【注意!】
自作解説にはネタバレが含まれていることがあります。未読の方はご注意ください!
この本の刊行時、noteにて担当編集者との往復書簡を連載していたので、制作の裏話的なものはほぼ、そこで語りつくしています。興味がある方はそちら(https://note.com/anohi/)をご覧いただくとして、ここでは作品についての極めて個人的な部分や、今改めて思うことなどをお話しようと思います。
この小説で、主人公たちが経験する多くのことは、著者自身が体験したものです。
たとえば私自身、神戸で生まれて、大学進学のときに東京に引っ越しました。
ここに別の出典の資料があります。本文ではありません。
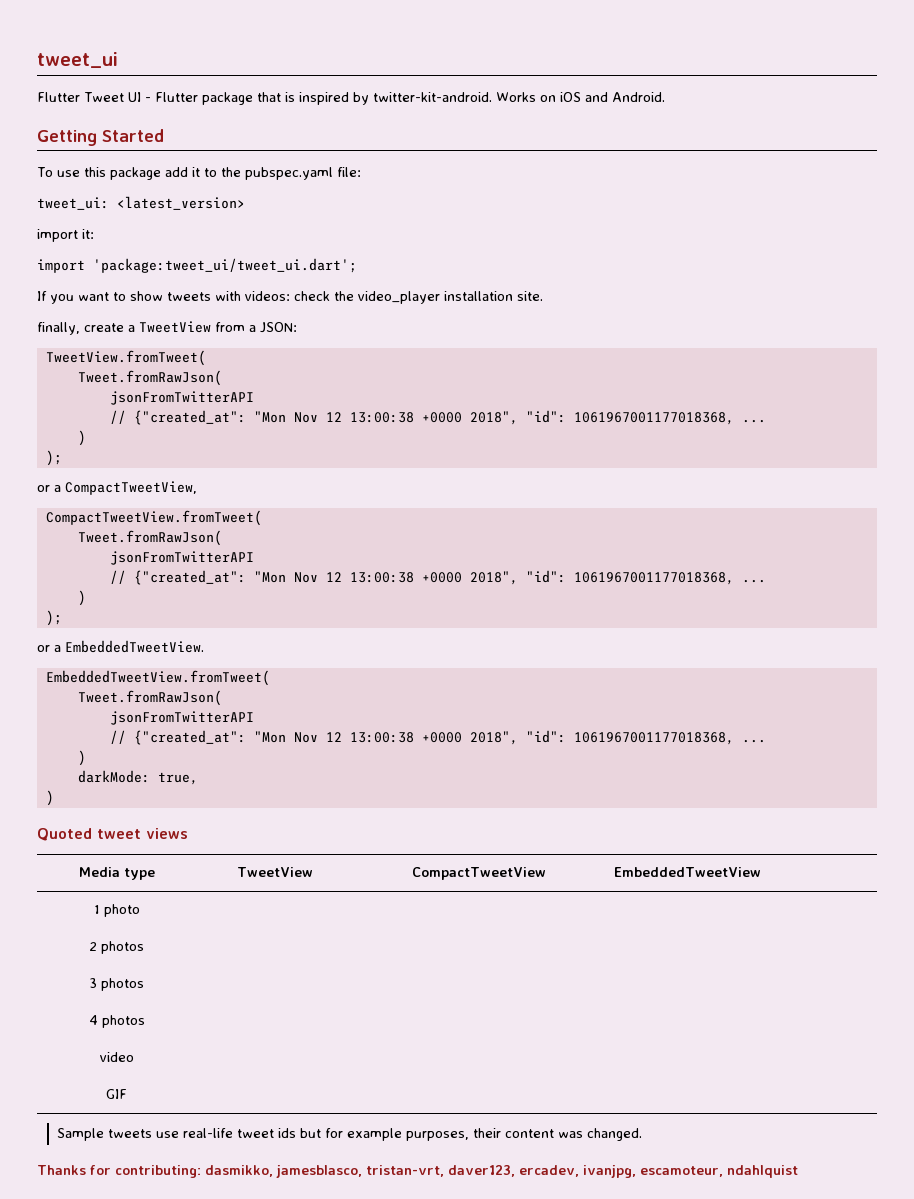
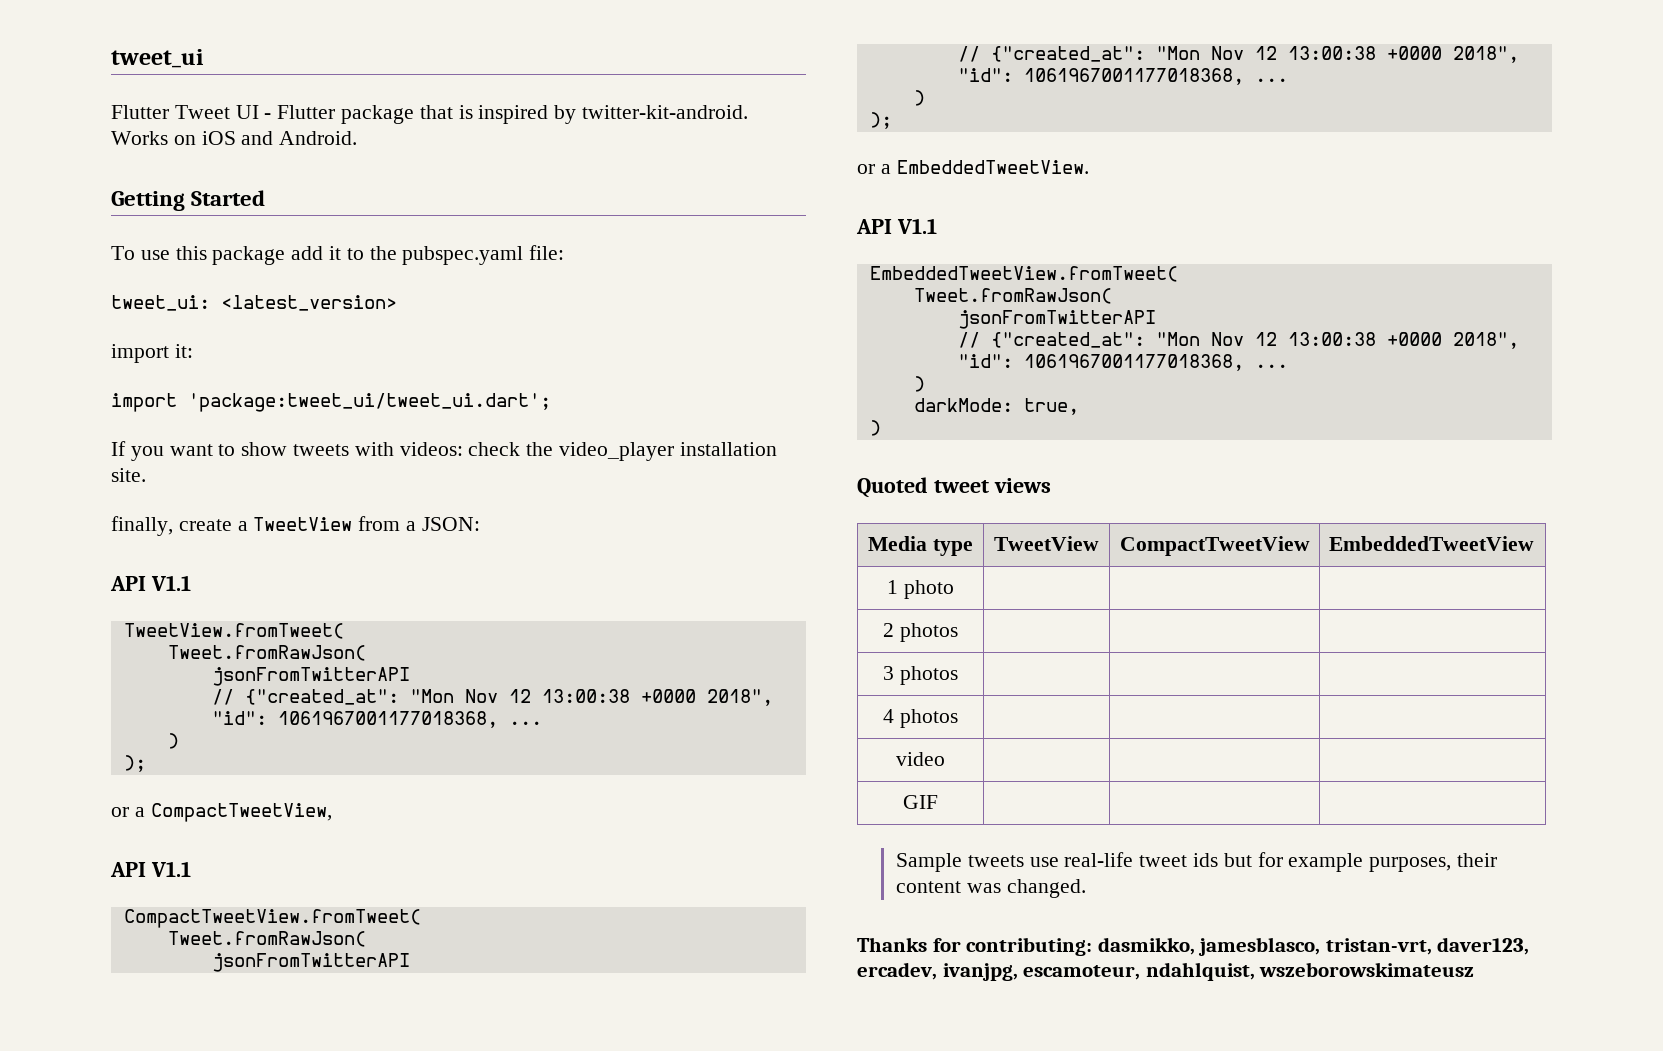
  finally, create a TweetView from a JSON:
+ API V1.1
  or a CompactTweetView,
+ API V1.1
  or a EmbeddedTweetView.
+ API V1.1
- Thanks for contributing: dasmikko, jamesblasco, tristan-vrt, daver123, ercadev, ivanjpg, escamoteur, ndahlquist
+ Thanks for contributing: dasmikko, jamesblasco, tristan-vrt, daver123, ercadev, ivanjpg, escamoteur, ndahlquist, wszeborowskimateusz

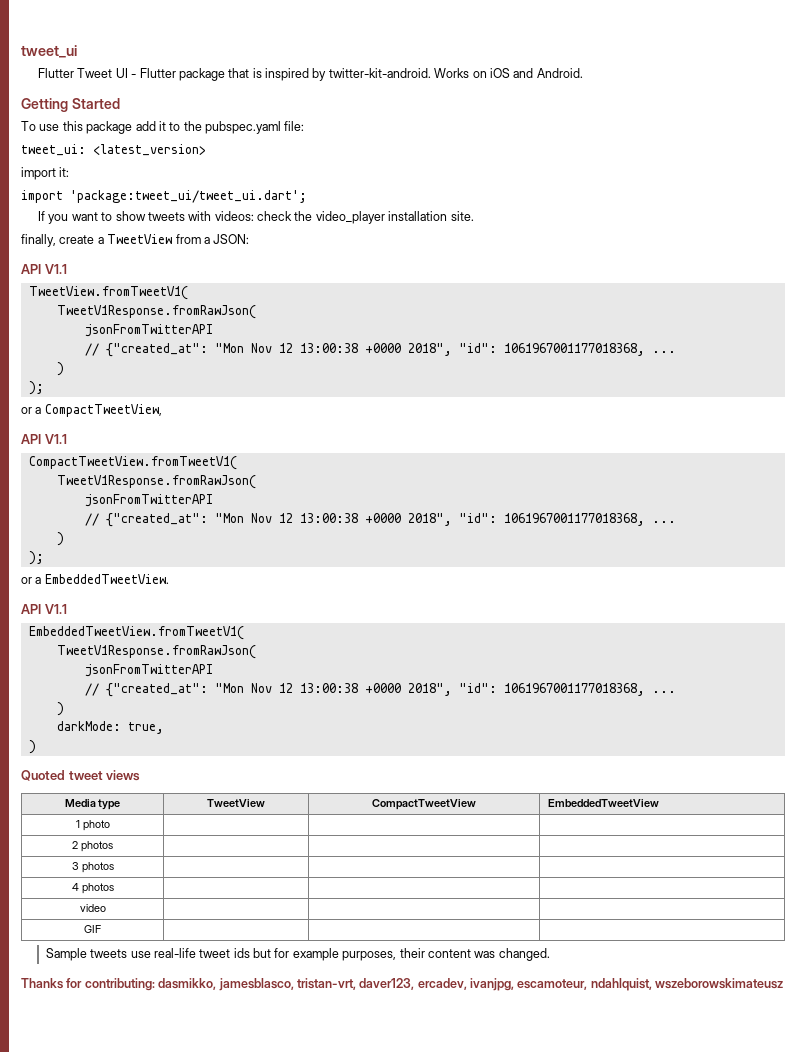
- TweetView.fromTweet(
- Tweet.fromRawJson(
+ TweetView.fromTweetV1(
+ TweetV1Response.fromRawJson(
- CompactTweetView.fromTweet(
- Tweet.fromRawJson(
+ CompactTweetView.fromTweetV1(
+ TweetV1Response.fromRawJson(
- EmbeddedTweetView.fromTweet(
- Tweet.fromRawJson(
+ EmbeddedTweetView.fromTweetV1(
+ TweetV1Response.fromRawJson(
その後、再び関西に戻ってきたことも同じです。年齢的にも近いこともあり、彼らが聞いていた音楽や、感じていた世の中の雰囲気、経験した困難について、また、作中で出てくる学校や会社なども、実際に私が通っていた場所をモデルにした点も少なくありません。
かといって、これがいわゆる「自伝的」なものかというと、そうでもない。本当に経験したことも混ざっているものの、ほとんどの部分が創作です。
どこがどうなのかとはいいませんが、「ああ、こういうこと、あるかもね」という部分が創作で、「そんな偶然、ある?」という部分が事実だと思ってもらってさしつかえないでしょう。人生では、ときにそういう不思議が起きるものです。
なお作中で登場人物のひとりは、肉親を失いますが、この本が出る少し前に、私も父を亡くしました。亡くなったときには九十近くで、老衰に近い死だったこともあり、それは悲しいけれど不自然なことではなかったのですが、書いているとき(つまり、まだ父が生きているとき)には、「歳は取っていたものの、まだあと少しは一緒にこの世にいられるのだろうな」と、漫然と考えていました。
けれど、やはり意識の中では、近くにある「死」ということを感じていたのだろうなと思います。こういった予見のようなことは、小説を書いているとわりとよく起こります。あくまでも空想の中のものであるはずだった場面が、それからしばらくして自分の身に起きたり、その結果、「ああ、あのときの彼はこういう気持ちだったのだな」と、改めて確認したり。
不思議なことだと考えることもできますが、心のどこかでは「小説とは、そういうものだろう」と納得することも、少なからずあります。
発売当時は担当者が「十万部売る!」と気炎を上げていたものの、例によってあまり売れることはありませんでした。ただ、この本を気に入ってくださった方もたくさんいらっしゃって、この本がきっかけとなり、多くの人と出会うことができました。行ったことのない地方の書店さんの、店頭に積んである写真を見せていただいたときや、久留米の合同サイン会で、来ていただいたお客様に「書いてくれてありがとう」と言われたときには、ちょっと泣きました。
さらに発売後は、ジュンク堂三宮駅前店で、朝から晩まで短い小説を書き続けるというイベントをやらせてもらいました。そのときには、たくさんの小説家の皆さんが遊びに来てくれました。今まで、同人誌とか、文芸サークルとか、そういうものに所属した経験がなかったので、誰かと一緒に小説を書くというのは、とても新鮮で、楽しかったです。
すごく正直な話をすると、この作品を書いたときは、公私ともに色々な出来事があり、心身ともに疲れきっていました。これまで自信を持って書いたものは少しも評価されず、何を書いていいのか、そもそもまだ書きたいものが自分の中にあるのか分からなくなり、「もう終わりかも」とも思っていました。
それでも、「これがキャリアの最後でも後悔しないように」と、慣れない営業活動にも精を出してみたのですが、それも一向に実らず、やっぱりダメでした、となったとき、「これで小説家としては終わりかな」とも、考えました。
しかし、この本を通じて多くの人に出会うことで、また自分の中に新しい何かが生まれて、これから書くべきことを見つけることができました。
この小説は、水沢秋生の迷走期と、第一期の終わりであると同時に、新しいスタートだと位置づけることができるかもしれません。